With pictures removed, the data below should be returned exactly.
§
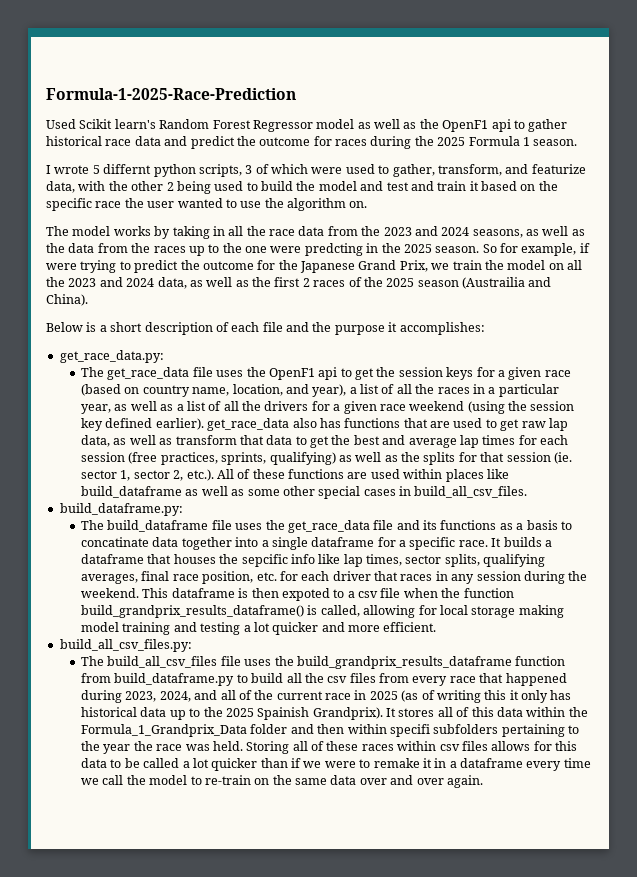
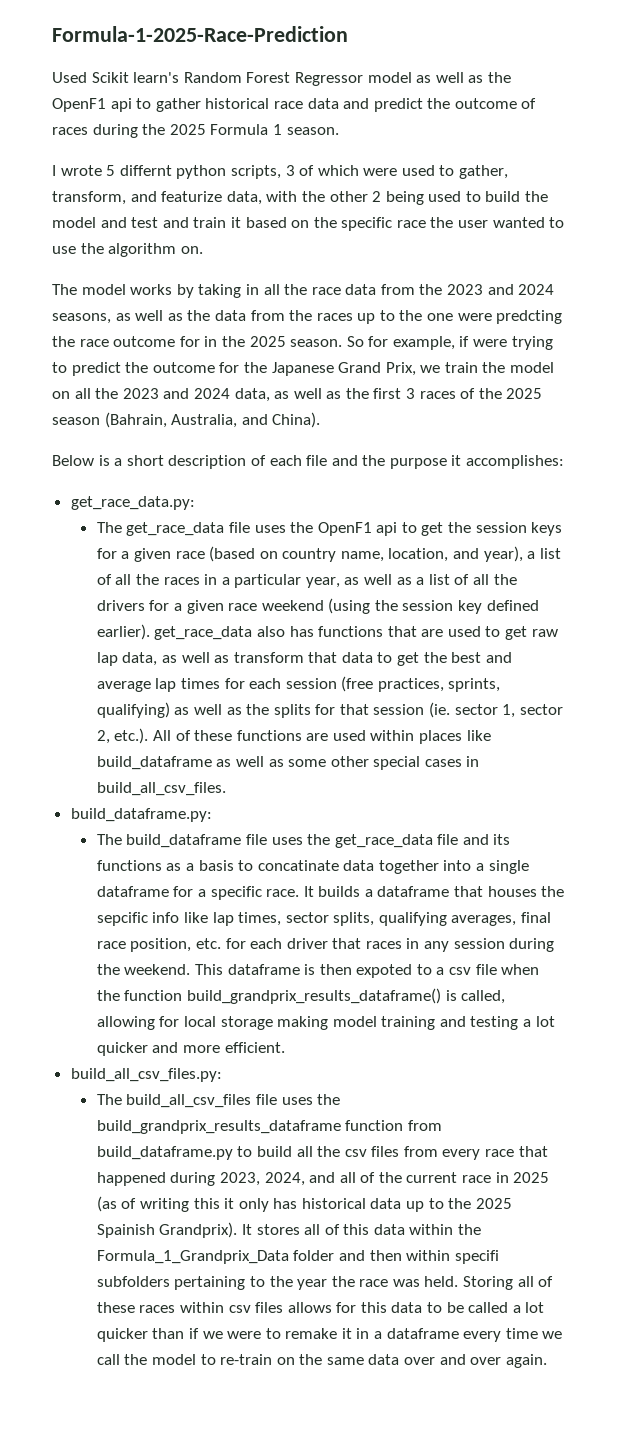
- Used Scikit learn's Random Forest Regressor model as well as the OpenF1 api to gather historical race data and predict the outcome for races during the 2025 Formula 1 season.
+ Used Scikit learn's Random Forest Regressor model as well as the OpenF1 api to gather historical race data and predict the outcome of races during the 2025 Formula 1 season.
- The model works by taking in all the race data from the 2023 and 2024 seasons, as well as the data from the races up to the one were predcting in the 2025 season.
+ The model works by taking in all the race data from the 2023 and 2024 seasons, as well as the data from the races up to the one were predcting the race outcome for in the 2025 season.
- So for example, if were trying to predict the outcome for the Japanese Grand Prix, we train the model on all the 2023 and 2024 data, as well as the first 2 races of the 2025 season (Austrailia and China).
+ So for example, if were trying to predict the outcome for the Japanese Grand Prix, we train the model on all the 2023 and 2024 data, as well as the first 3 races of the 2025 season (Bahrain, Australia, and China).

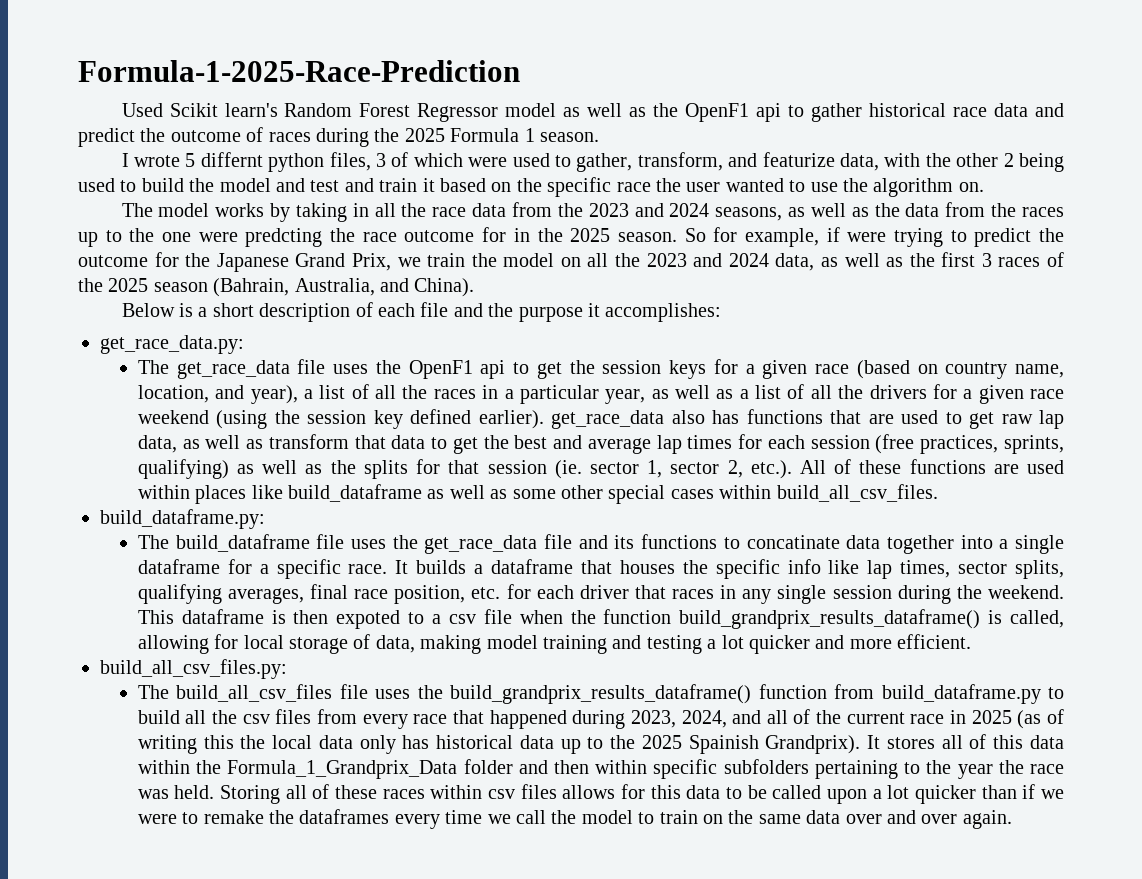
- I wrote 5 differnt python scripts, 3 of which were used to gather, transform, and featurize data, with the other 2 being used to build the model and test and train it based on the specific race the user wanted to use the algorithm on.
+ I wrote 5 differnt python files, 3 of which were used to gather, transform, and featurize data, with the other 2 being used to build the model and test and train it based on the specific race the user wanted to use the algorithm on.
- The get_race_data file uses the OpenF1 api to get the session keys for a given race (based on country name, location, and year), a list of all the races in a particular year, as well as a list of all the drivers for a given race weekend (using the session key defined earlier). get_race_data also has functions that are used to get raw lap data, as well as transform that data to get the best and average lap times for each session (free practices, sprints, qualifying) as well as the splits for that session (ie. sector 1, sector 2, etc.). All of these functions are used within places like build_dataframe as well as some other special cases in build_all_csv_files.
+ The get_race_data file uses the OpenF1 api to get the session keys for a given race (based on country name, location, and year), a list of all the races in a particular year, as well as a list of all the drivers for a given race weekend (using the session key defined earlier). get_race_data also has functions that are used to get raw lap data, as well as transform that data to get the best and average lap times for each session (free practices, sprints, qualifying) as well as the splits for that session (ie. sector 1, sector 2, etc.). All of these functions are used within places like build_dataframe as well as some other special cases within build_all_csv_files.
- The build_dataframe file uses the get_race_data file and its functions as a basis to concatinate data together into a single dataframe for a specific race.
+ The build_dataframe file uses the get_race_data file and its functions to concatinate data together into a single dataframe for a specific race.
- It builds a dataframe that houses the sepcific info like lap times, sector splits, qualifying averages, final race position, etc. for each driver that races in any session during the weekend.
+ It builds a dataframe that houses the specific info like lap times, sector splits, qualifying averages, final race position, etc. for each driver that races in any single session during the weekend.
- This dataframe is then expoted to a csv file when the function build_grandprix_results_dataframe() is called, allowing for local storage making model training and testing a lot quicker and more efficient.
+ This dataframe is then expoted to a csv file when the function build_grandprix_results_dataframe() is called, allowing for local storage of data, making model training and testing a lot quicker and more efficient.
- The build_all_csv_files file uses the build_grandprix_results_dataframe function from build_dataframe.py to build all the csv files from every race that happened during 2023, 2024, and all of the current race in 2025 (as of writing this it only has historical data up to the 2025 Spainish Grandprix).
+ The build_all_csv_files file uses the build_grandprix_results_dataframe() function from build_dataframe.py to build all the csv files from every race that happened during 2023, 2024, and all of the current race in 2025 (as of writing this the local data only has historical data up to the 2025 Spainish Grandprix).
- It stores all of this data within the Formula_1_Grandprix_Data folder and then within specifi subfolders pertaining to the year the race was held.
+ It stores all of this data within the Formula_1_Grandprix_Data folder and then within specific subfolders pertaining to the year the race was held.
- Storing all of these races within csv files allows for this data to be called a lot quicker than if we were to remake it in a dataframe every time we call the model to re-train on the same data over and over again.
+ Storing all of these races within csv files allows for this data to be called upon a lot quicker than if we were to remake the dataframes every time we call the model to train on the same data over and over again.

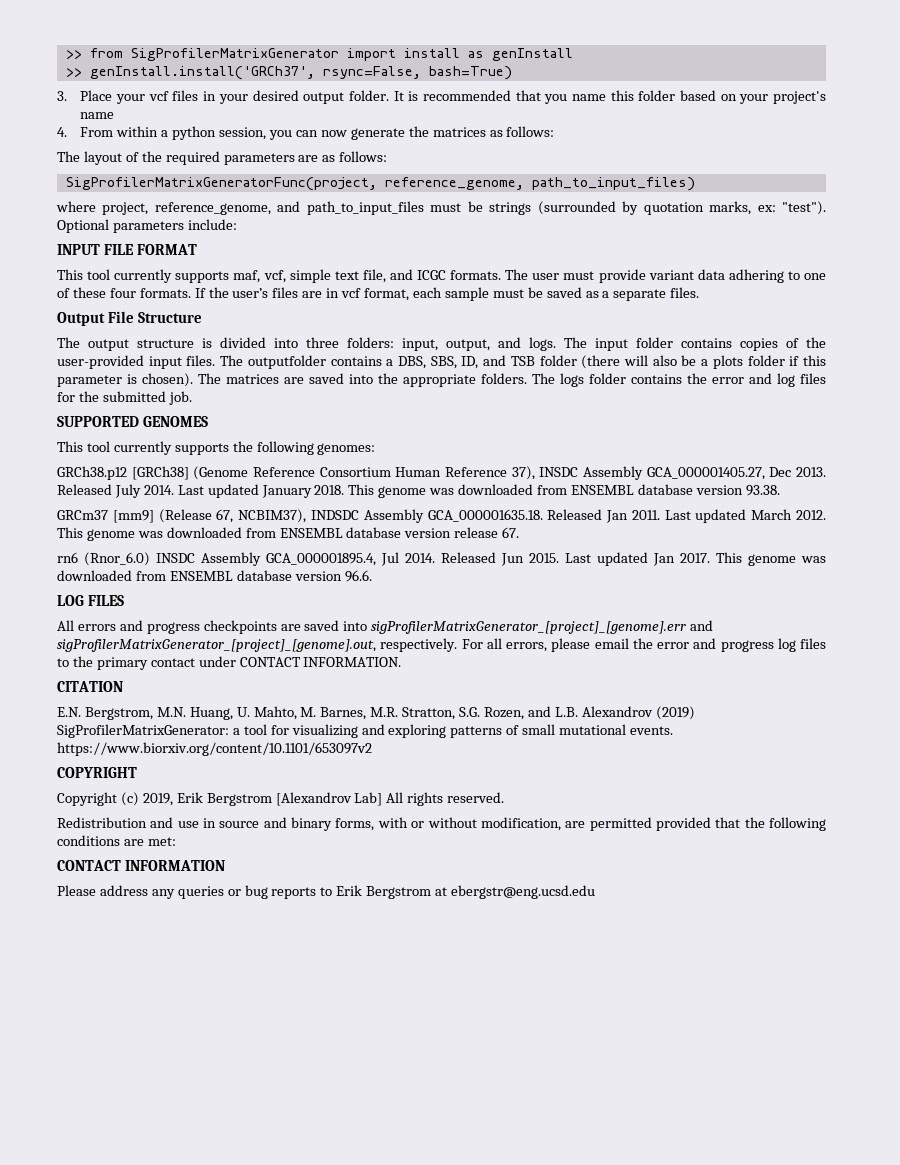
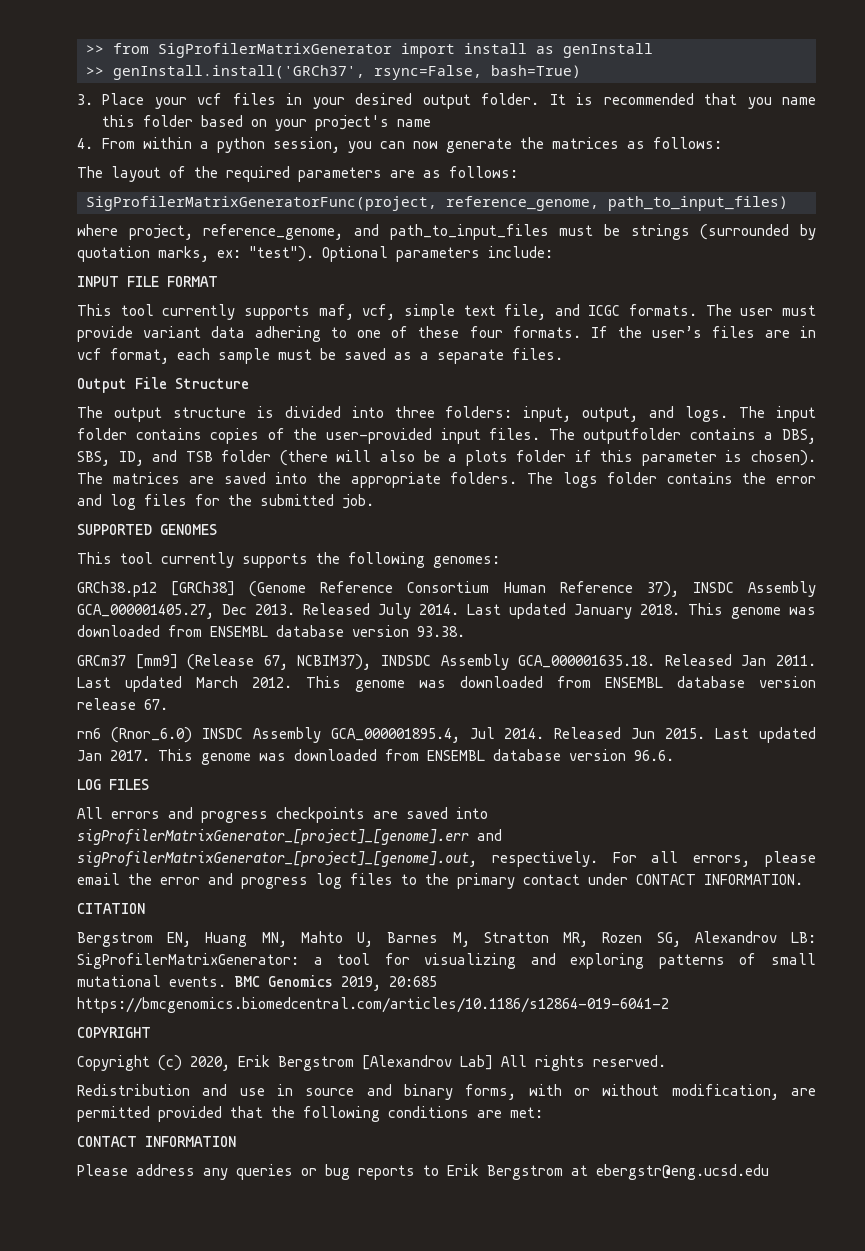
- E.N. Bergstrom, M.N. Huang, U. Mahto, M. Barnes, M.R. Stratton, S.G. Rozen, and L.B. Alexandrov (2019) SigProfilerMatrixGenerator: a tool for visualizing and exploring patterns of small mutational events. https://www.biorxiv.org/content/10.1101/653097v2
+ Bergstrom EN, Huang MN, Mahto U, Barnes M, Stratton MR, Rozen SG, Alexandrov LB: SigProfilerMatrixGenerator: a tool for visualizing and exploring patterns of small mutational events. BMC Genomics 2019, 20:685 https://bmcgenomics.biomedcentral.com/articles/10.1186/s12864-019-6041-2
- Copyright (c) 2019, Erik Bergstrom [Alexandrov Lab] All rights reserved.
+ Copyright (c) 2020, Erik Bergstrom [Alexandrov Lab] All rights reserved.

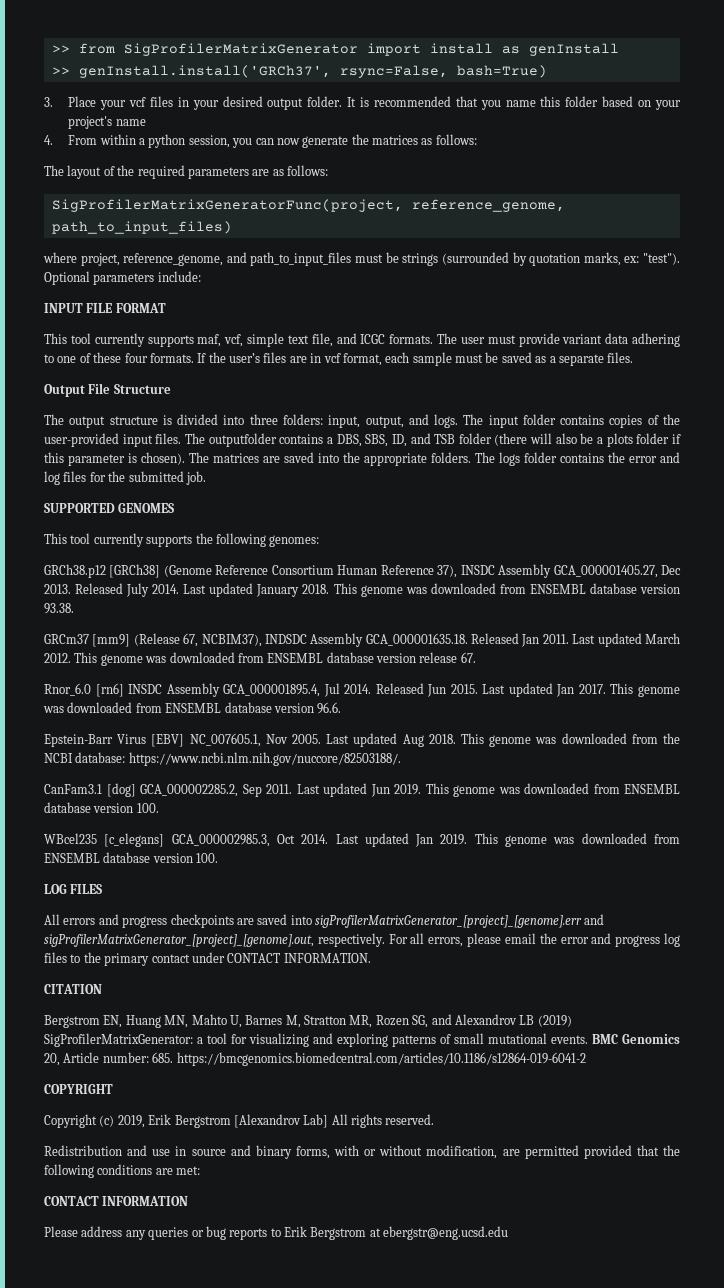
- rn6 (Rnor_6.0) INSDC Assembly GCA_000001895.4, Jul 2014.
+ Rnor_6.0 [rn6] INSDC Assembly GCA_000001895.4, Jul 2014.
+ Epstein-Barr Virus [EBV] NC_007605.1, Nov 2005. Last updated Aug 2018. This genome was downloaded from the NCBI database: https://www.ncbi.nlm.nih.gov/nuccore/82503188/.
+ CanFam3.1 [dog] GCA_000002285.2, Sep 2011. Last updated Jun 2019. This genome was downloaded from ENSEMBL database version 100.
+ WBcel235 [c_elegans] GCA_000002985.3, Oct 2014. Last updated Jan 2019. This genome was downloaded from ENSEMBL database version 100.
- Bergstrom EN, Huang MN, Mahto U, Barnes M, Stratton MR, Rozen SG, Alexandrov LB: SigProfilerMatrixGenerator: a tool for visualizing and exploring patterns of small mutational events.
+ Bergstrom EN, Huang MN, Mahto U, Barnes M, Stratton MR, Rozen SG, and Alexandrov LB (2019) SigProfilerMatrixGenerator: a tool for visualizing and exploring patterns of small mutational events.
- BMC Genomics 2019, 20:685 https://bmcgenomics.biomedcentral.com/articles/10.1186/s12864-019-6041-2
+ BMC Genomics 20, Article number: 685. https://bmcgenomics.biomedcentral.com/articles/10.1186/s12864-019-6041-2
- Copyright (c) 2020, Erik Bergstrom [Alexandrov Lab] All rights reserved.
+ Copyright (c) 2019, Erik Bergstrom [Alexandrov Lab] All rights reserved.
§
- [ANSWER FOR THIS EXERCISE]:
- Used Scikit learn's Random Forest Regressor model as well as the OpenF1 api to gather historical race data and predict the outcome for races during the 2025 Formula 1 season.
+ Used Scikit learn's Random Forest Regressor model as well as the OpenF1 api to gather historical race data and predict the outcome of races during the 2025 Formula 1 season.
- The model works by taking in all the race data from the 2023 and 2024 seasons, as well as the data from the races up to the one were predcting in the 2025 season.
+ The model works by taking in all the race data from the 2023 and 2024 seasons, as well as the data from the races up to the one were predcting the race outcome for in the 2025 season.
- So for example, if were trying to predict the outcome for the Japanese Grand Prix, we train the model on all the 2023 and 2024 data, as well as the first 2 races of the 2025 season (Austrailia and China).
+ So for example, if were trying to predict the outcome for the Japanese Grand Prix, we train the model on all the 2023 and 2024 data, as well as the first 3 races of the 2025 season (Bahrain, Australia, and China).

- I wrote 5 differnt python scripts, 3 of which were used to gather, transform, and featurize data, with the other 2 being used to build the model and test and train it based on the specific race the user wanted to use the algorithm on.
+ I wrote 5 differnt python files, 3 of which were used to gather, transform, and featurize data, with the other 2 being used to build the model and test and train it based on the specific race the user wanted to use the algorithm on.
- The get_race_data file uses the OpenF1 api to get the session keys for a given race (based on country name, location, and year), a list of all the races in a particular year, as well as a list of all the drivers for a given race weekend (using the session key defined earlier). get_race_data also has functions that are used to get raw lap data, as well as transform that data to get the best and average lap times for each session (free practices, sprints, qualifying) as well as the splits for that session (ie. sector 1, sector 2, etc.). All of these functions are used within places like build_dataframe as well as some other special cases in build_all_csv_files.
+ The get_race_data file uses the OpenF1 api to get the session keys for a given race (based on country name, location, and year), a list of all the races in a particular year, as well as a list of all the drivers for a given race weekend (using the session key defined earlier). get_race_data also has functions that are used to get raw lap data, as well as transform that data to get the best and average lap times for each session (free practices, sprints, qualifying) as well as the splits for that session (ie. sector 1, sector 2, etc.). All of these functions are used within places like build_dataframe as well as some other special cases within build_all_csv_files.
- The build_dataframe file uses the get_race_data file and its functions as a basis to concatinate data together into a single dataframe for a specific race.
+ The build_dataframe file uses the get_race_data file and its functions to concatinate data together into a single dataframe for a specific race.
- It builds a dataframe that houses the sepcific info like lap times, sector splits, qualifying averages, final race position, etc. for each driver that races in any session during the weekend.
+ It builds a dataframe that houses the specific info like lap times, sector splits, qualifying averages, final race position, etc. for each driver that races in any single session during the weekend.
- This dataframe is then expoted to a csv file when the function build_grandprix_results_dataframe() is called, allowing for local storage making model training and testing a lot quicker and more efficient.
+ This dataframe is then expoted to a csv file when the function build_grandprix_results_dataframe() is called, allowing for local storage of data, making model training and testing a lot quicker and more efficient.
- The build_all_csv_files file uses the build_grandprix_results_dataframe function from build_dataframe.py to build all the csv files from every race that happened during 2023, 2024, and all of the current race in 2025 (as of writing this it only has historical data up to the 2025 Spainish Grandprix).
+ The build_all_csv_files file uses the build_grandprix_results_dataframe() function from build_dataframe.py to build all the csv files from every race that happened during 2023, 2024, and all of the current race in 2025 (as of writing this the local data only has historical data up to the 2025 Spainish Grandprix).
- It stores all of this data within the Formula_1_Grandprix_Data folder and then within specifi subfolders pertaining to the year the race was held.
+ It stores all of this data within the Formula_1_Grandprix_Data folder and then within specific subfolders pertaining to the year the race was held.
- Storing all of these races within csv files allows for this data to be called a lot quicker than if we were to remake it in a dataframe every time we call the model to re-train on the same data over and over again.
+ Storing all of these races within csv files allows for this data to be called upon a lot quicker than if we were to remake the dataframes every time we call the model to train on the same data over and over again.

- E.N. Bergstrom, M.N. Huang, U. Mahto, M. Barnes, M.R. Stratton, S.G. Rozen, and L.B. Alexandrov (2019) SigProfilerMatrixGenerator: a tool for visualizing and exploring patterns of small mutational events. https://www.biorxiv.org/content/10.1101/653097v2
+ Bergstrom EN, Huang MN, Mahto U, Barnes M, Stratton MR, Rozen SG, Alexandrov LB: SigProfilerMatrixGenerator: a tool for visualizing and exploring patterns of small mutational events. BMC Genomics 2019, 20:685 https://bmcgenomics.biomedcentral.com/articles/10.1186/s12864-019-6041-2
- Copyright (c) 2019, Erik Bergstrom [Alexandrov Lab] All rights reserved.
+ Copyright (c) 2020, Erik Bergstrom [Alexandrov Lab] All rights reserved.

- rn6 (Rnor_6.0) INSDC Assembly GCA_000001895.4, Jul 2014.
+ Rnor_6.0 [rn6] INSDC Assembly GCA_000001895.4, Jul 2014.
+ Epstein-Barr Virus [EBV] NC_007605.1, Nov 2005. Last updated Aug 2018. This genome was downloaded from the NCBI database: https://www.ncbi.nlm.nih.gov/nuccore/82503188/.
+ CanFam3.1 [dog] GCA_000002285.2, Sep 2011. Last updated Jun 2019. This genome was downloaded from ENSEMBL database version 100.
+ WBcel235 [c_elegans] GCA_000002985.3, Oct 2014. Last updated Jan 2019. This genome was downloaded from ENSEMBL database version 100.
- Bergstrom EN, Huang MN, Mahto U, Barnes M, Stratton MR, Rozen SG, Alexandrov LB: SigProfilerMatrixGenerator: a tool for visualizing and exploring patterns of small mutational events.
+ Bergstrom EN, Huang MN, Mahto U, Barnes M, Stratton MR, Rozen SG, and Alexandrov LB (2019) SigProfilerMatrixGenerator: a tool for visualizing and exploring patterns of small mutational events.
- BMC Genomics 2019, 20:685 https://bmcgenomics.biomedcentral.com/articles/10.1186/s12864-019-6041-2
+ BMC Genomics 20, Article number: 685. https://bmcgenomics.biomedcentral.com/articles/10.1186/s12864-019-6041-2
- Copyright (c) 2020, Erik Bergstrom [Alexandrov Lab] All rights reserved.
+ Copyright (c) 2019, Erik Bergstrom [Alexandrov Lab] All rights reserved.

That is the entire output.